Cheap blood test can discriminate between bacterial, viral infections, study finds
Antibiotics have saved millions and created a world in which lifesaving surgeries are possible. But the overuse of antibiotics threatens to create a scourge of antibiotic-resistant bacteria. Health experts regularly remind physicians to prescribe antibiotics only for bacterial infections.
But too often there's no easy way for doctors to tell whether a patient's illness is bacterial or viral or, sometimes, if there's even any infection at all. "A lot of times you can't really tell what kind of infection someone has," said Timothy Sweeney, MD, PhD an engineering research associate with the Stanford Institute for Immunity, Transplantation and Infection and lead author of the paper. "If someone comes into the clinic, a bacterial or a viral infection often look exactly the same."
"The idea to look for a diagnostic test came from our previous paper in Immunity last year," said assistant professor of medicine Purvesh Khatri, PhD, the senior author. "In that paper, we found a common response by the human immune system to multiple viruses that is distinct from that for bacterial infections. We wondered whether we could exploit that difference to improve the diagnosis of bacterial or viral infections. But we needed a gene signature consisting of far fewer genes for the test to be clinically useful."

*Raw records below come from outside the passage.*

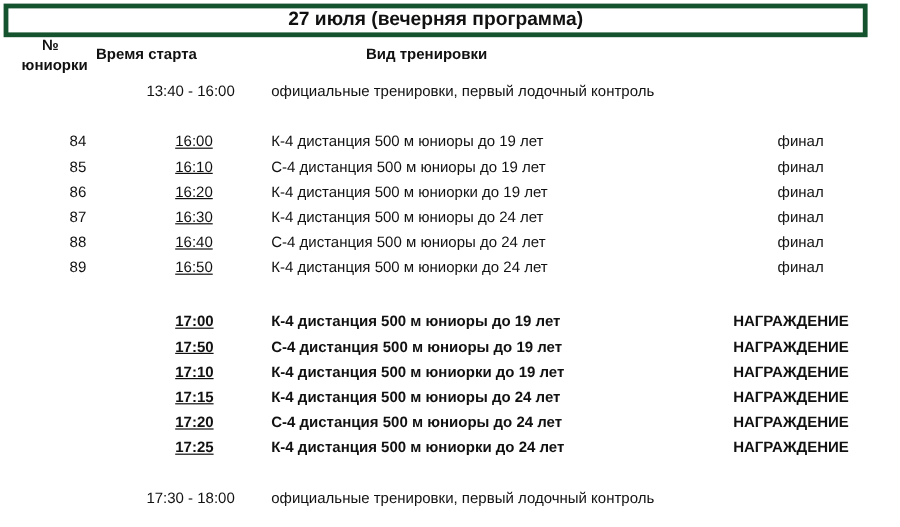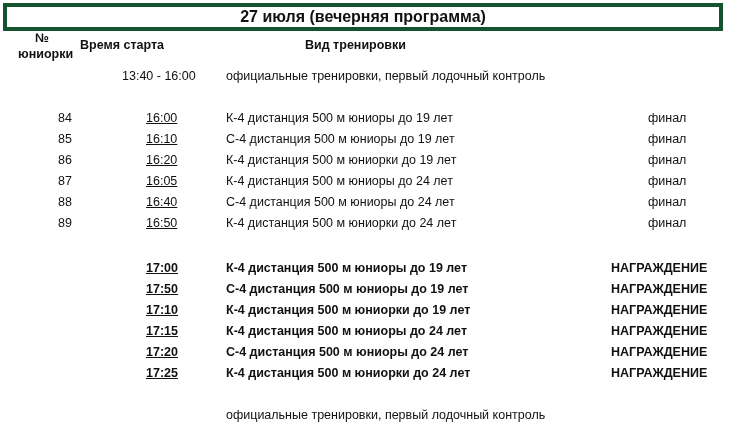--- a/index.html
+++ b/index.html
@@ -55,21 +55,21 @@
   <span class="stage">финал</span>
 </div>
 <div class="row" style="top:150px">
   <span class="num">86</span>
   <span class="time">16:20</span>
   <span class="prog">К-4 дистанция 500 м юниорки до 19 лет</span>
   <span class="stage">финал</span>
 </div>
 <div class="row" style="top:171px">
   <span class="num">87</span>
-  <span class="time">16:05</span>
+  <span class="time">16:30</span>
   <span class="prog">К-4 дистанция 500 м юниоры до 24 лет</span>
   <span class="stage">финал</span>
 </div>
 <div class="row" style="top:192px">
   <span class="num">88</span>
   <span class="time">16:40</span>
   <span class="prog">С-4 дистанция 500 м юниоры до 24 лет</span>
   <span class="stage">финал</span>
 </div>
 <div class="row" style="top:213px">
@@ -104,14 +104,15 @@
   <span class="prog">С-4 дистанция 500 м юниоры до 24 лет</span>
   <span class="stage">НАГРАЖДЕНИЕ</span>
 </div>
 <div class="row bold" style="top:363px">
   <span class="time">17:25</span>
   <span class="prog">К-4 дистанция 500 м юниорки до 24 лет</span>
   <span class="stage">НАГРАЖДЕНИЕ</span>
 </div>
 
 <div class="row" style="top:405px">
+  <span class="time-range">17:30 - 18:00</span>
   <span class="prog">официальные тренировки, первый лодочный контроль</span>
 </div>
 
 </body></html>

The team used publicly available patient gene expression data to pinpoint just seven human genes whose activity changes during an infection; their pattern of activity can distinguish whether an infection is bacterial or viral.
When pathogens infect the cells of the body, the infection sets off a chain reaction involving the immune system that changes the activity, or expression, of hundreds of genes. Gene expression is the process by which cells extract information from genes and render it in the form of either protein or RNA molecules. Cells have the capacity to express more or less of each molecule, creating a pattern of gene expression that changes in response to external influences, including infections.
The seven-gene test is a vast improvement over earlier tests that look at the activity of hundreds of genes, the researchers said. Because so few genes are involved, the new test will be cheaper and faster, while remaining accurate, they said.
A study in Nepal co-authored by assistant professor of medicine Jason Andrews, MD, revealed that only 5 percent of patients who received antibiotics actually needed them, said Khatri. The Nepalese patients got antibiotic treatment because the drug was cheaper than trying to figure out if they actually needed it. "If we really want to make a difference," Khatri said, "our test has to be more cost-effective than the drug itself." That's an important breakpoint, he said, since it could allow health-care systems to use antibiotics appropriately and save money at the same time.
The work is part of a global response to the need to reduce the use of antibiotics, driven in part by President Obama's National Action Plan for Combating Antibiotic-Resistant Bacteria. Today, drug-resistant bacteria cause 2 million illnesses and 23,000 deaths each year in the United States alone, according to the Centers for Disease Control and Prevention.
And, of the 154 million antibiotic prescriptions written in U.S. doctors' offices and emergency departments each year, it's estimated that 1 in 3 are unnecessary. A 2014 review of antimicrobial resistance reported that unless something is done to stop the evolution of antibiotic-resistant bacteria, such so-called superbugs could cost the world $100 trillion in gross-domestic-product losses by 2050.
Finally, besides promoting the evolution of drug-resistant microbes, antibiotics increase the risk of side effects such as tendon rupture or kidney damage, and can damage gut and other microbiomes that are essential to overall health.